WHAT YOU WILL DO »
Determine how many lines of the data below contain "icon", then give only that number.

RECORDS SHOWN »
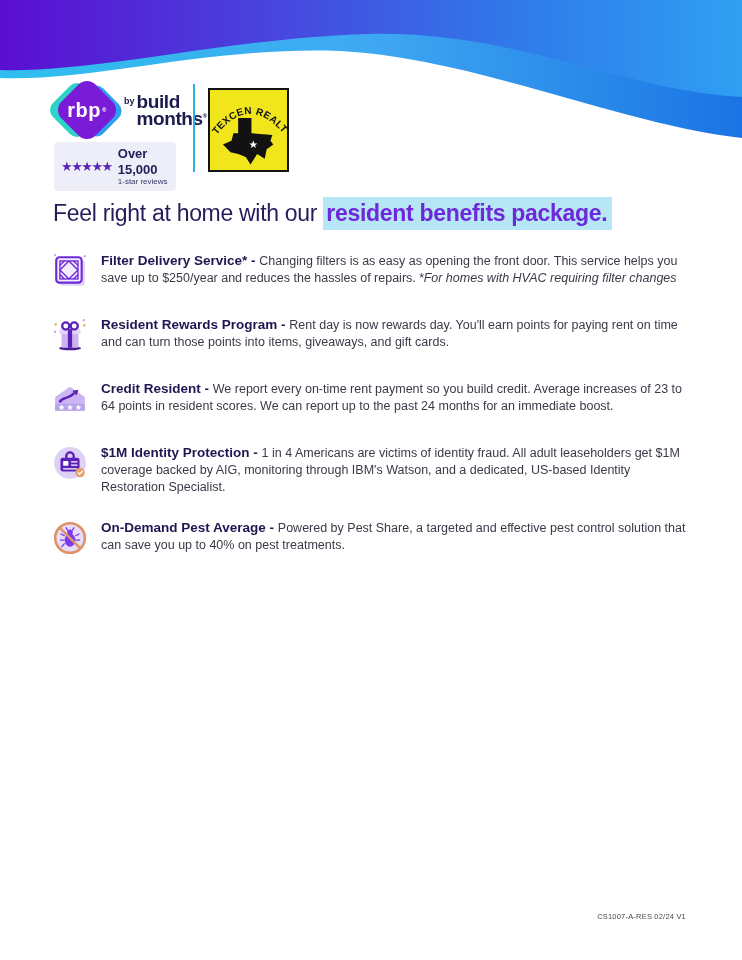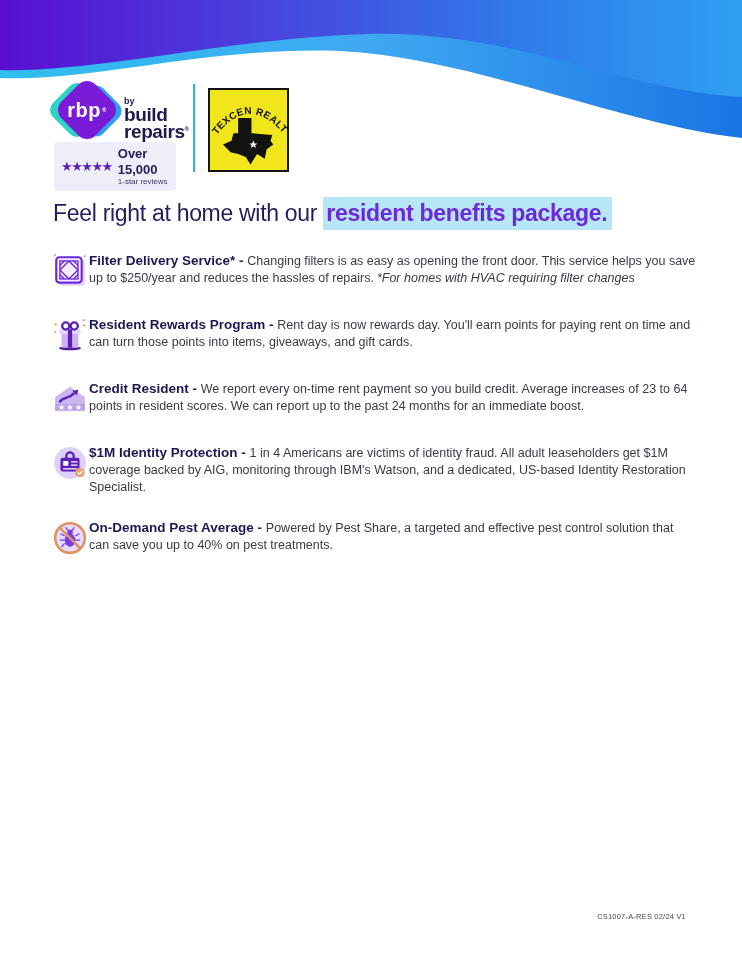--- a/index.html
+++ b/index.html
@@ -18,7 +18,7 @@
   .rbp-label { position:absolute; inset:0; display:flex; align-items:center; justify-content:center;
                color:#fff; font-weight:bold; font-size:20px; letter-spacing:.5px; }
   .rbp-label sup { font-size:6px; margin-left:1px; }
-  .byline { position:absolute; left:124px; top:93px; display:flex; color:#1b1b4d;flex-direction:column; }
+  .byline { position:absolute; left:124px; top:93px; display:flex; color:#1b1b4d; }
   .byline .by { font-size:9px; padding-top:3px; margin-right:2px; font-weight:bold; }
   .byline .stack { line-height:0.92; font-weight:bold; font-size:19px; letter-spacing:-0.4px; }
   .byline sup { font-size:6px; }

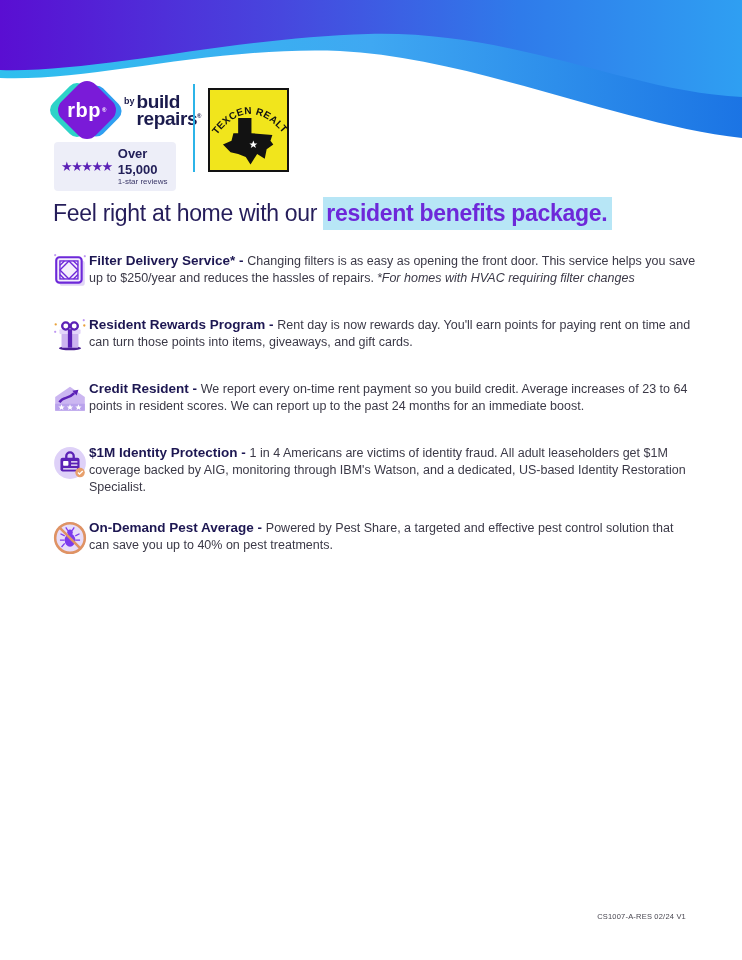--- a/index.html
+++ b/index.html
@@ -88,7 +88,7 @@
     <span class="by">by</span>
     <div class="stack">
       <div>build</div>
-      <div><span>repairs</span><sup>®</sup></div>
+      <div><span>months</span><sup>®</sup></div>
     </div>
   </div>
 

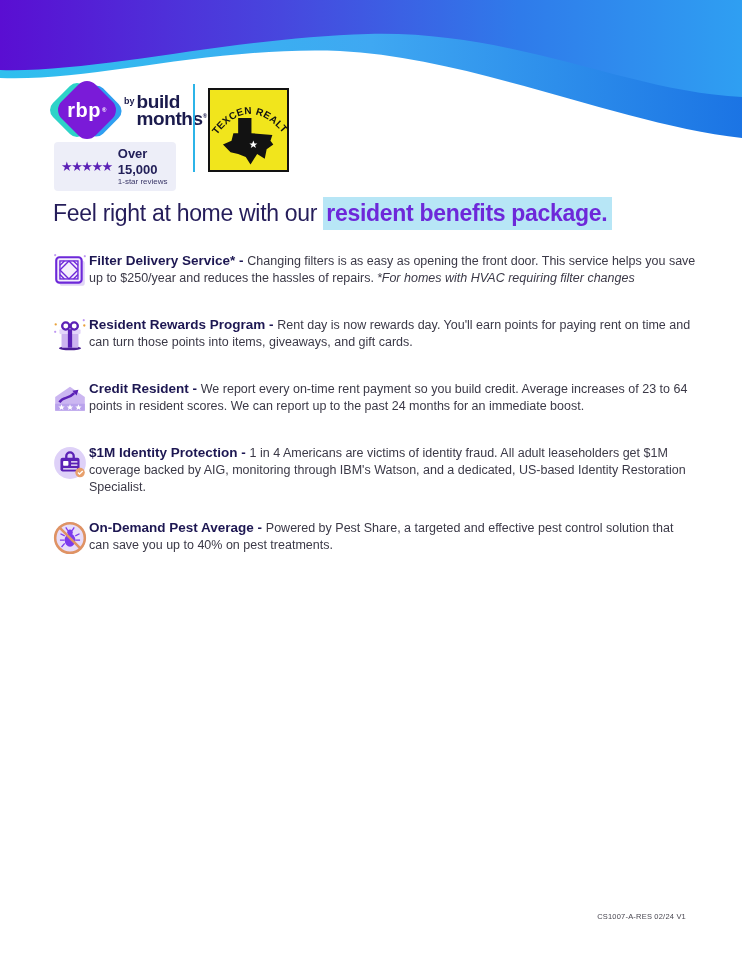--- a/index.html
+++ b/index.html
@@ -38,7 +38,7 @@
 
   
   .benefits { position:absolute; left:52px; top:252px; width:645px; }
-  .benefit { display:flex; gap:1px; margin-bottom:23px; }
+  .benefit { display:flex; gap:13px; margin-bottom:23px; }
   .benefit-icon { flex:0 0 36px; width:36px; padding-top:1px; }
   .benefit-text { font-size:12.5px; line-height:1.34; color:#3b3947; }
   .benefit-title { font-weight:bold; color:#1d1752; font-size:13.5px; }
==
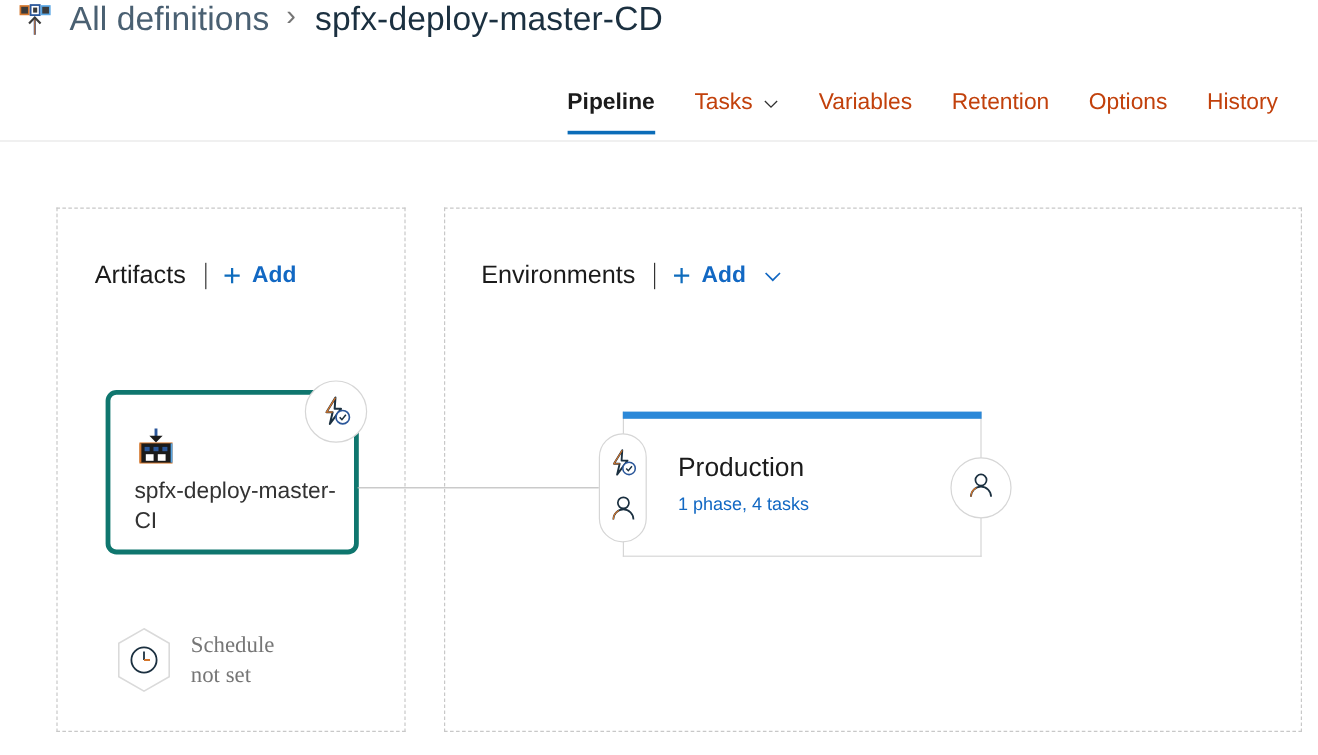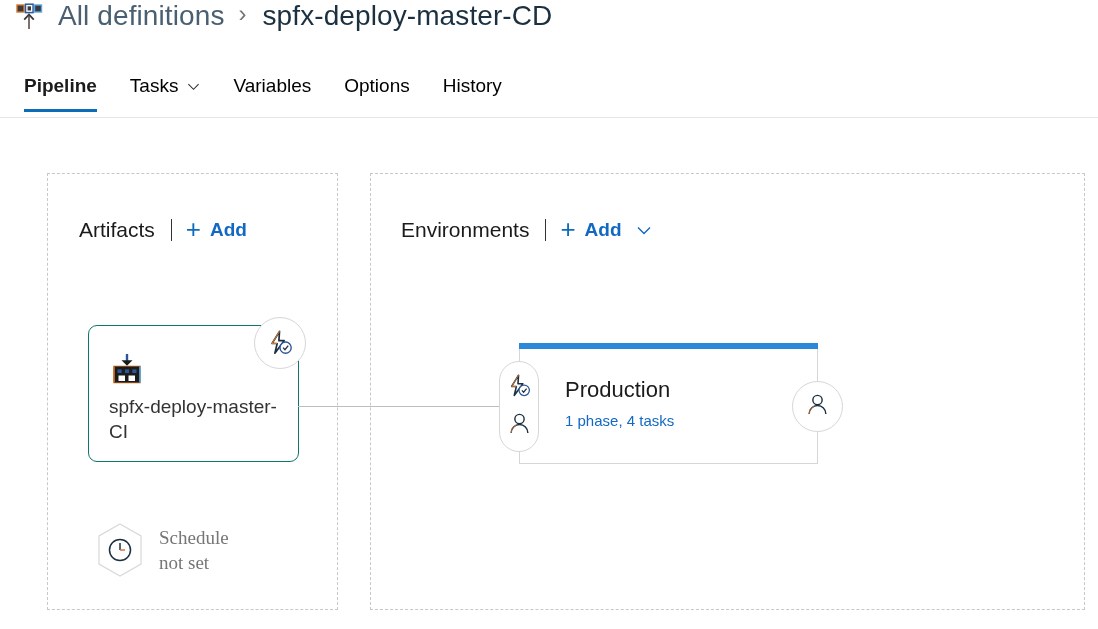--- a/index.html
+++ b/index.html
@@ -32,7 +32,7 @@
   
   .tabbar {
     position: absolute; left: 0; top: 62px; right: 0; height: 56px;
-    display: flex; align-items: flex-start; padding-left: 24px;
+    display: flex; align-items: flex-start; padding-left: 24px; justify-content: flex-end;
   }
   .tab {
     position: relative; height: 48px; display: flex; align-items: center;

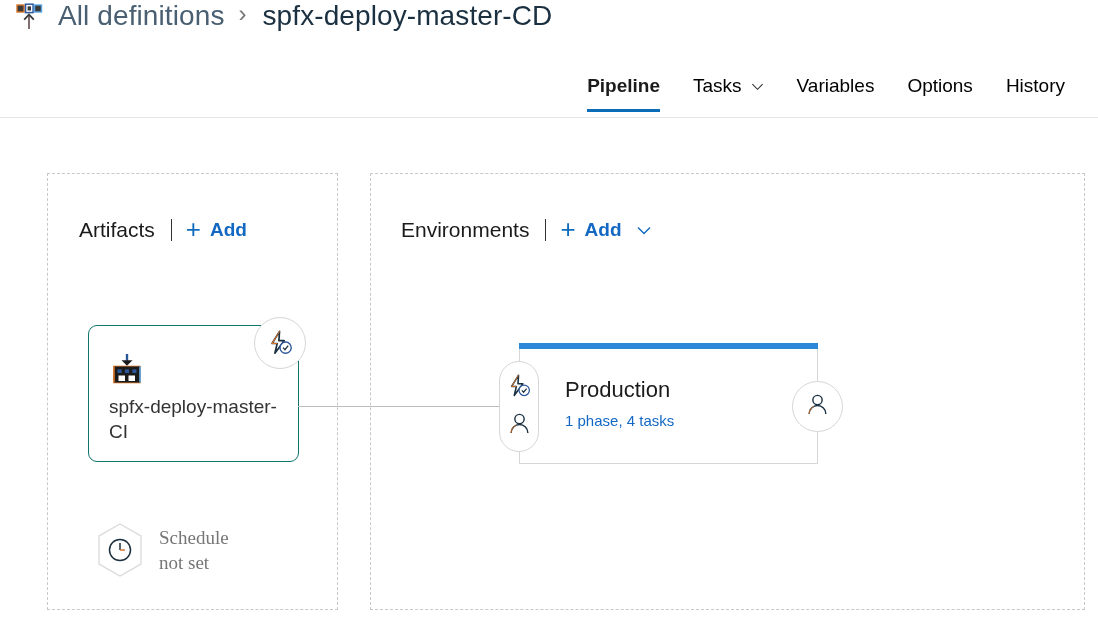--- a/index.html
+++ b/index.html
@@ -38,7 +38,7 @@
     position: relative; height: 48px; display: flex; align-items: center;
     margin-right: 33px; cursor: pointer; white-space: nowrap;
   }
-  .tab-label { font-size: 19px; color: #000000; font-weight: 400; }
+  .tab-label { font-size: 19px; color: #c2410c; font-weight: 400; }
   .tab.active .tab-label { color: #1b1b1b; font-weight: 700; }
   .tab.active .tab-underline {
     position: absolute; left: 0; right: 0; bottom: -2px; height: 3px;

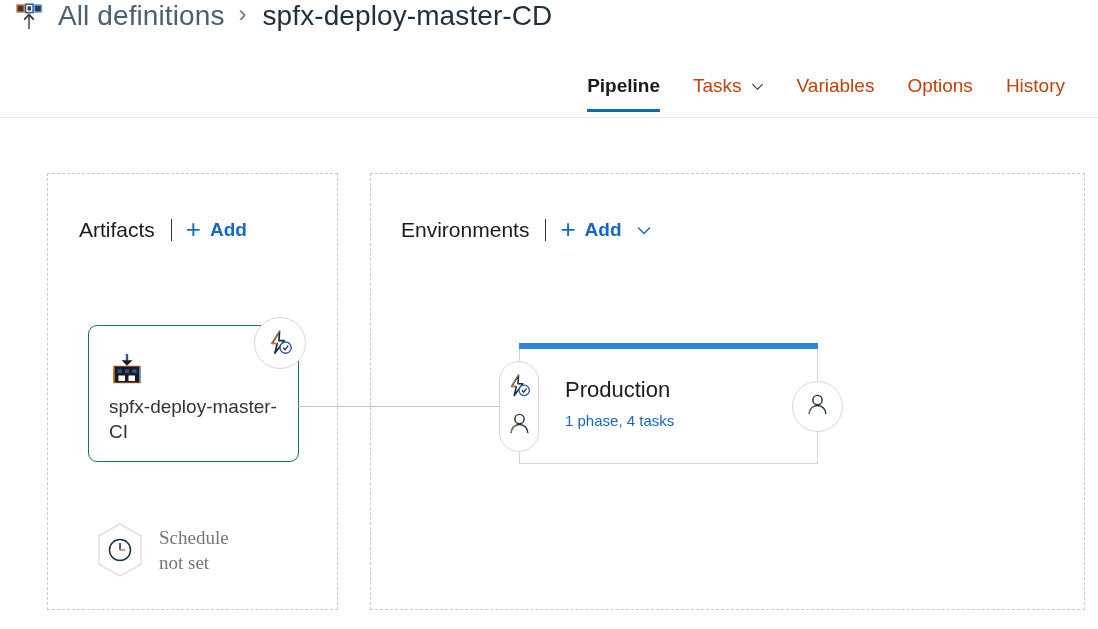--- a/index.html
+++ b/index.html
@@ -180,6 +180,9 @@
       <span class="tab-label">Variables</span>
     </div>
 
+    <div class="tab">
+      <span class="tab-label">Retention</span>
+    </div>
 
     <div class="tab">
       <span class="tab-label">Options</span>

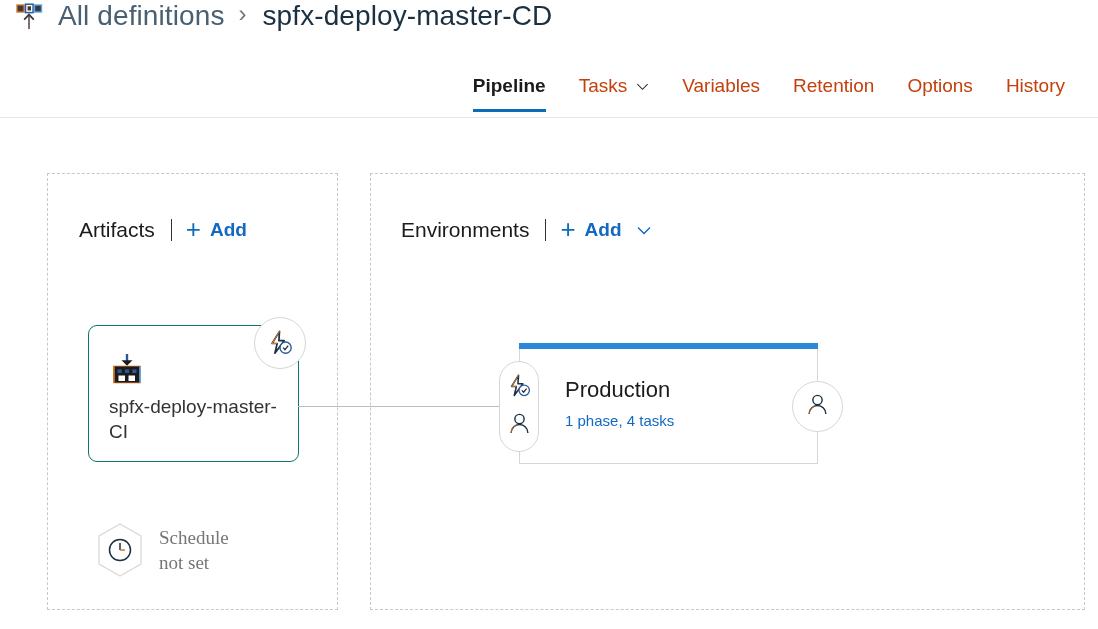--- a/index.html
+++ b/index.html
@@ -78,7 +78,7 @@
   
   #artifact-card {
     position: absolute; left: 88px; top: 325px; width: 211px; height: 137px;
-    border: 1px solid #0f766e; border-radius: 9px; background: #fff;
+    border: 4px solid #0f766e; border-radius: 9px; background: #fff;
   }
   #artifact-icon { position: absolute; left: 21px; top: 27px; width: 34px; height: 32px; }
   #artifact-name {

THE ANSWER »
2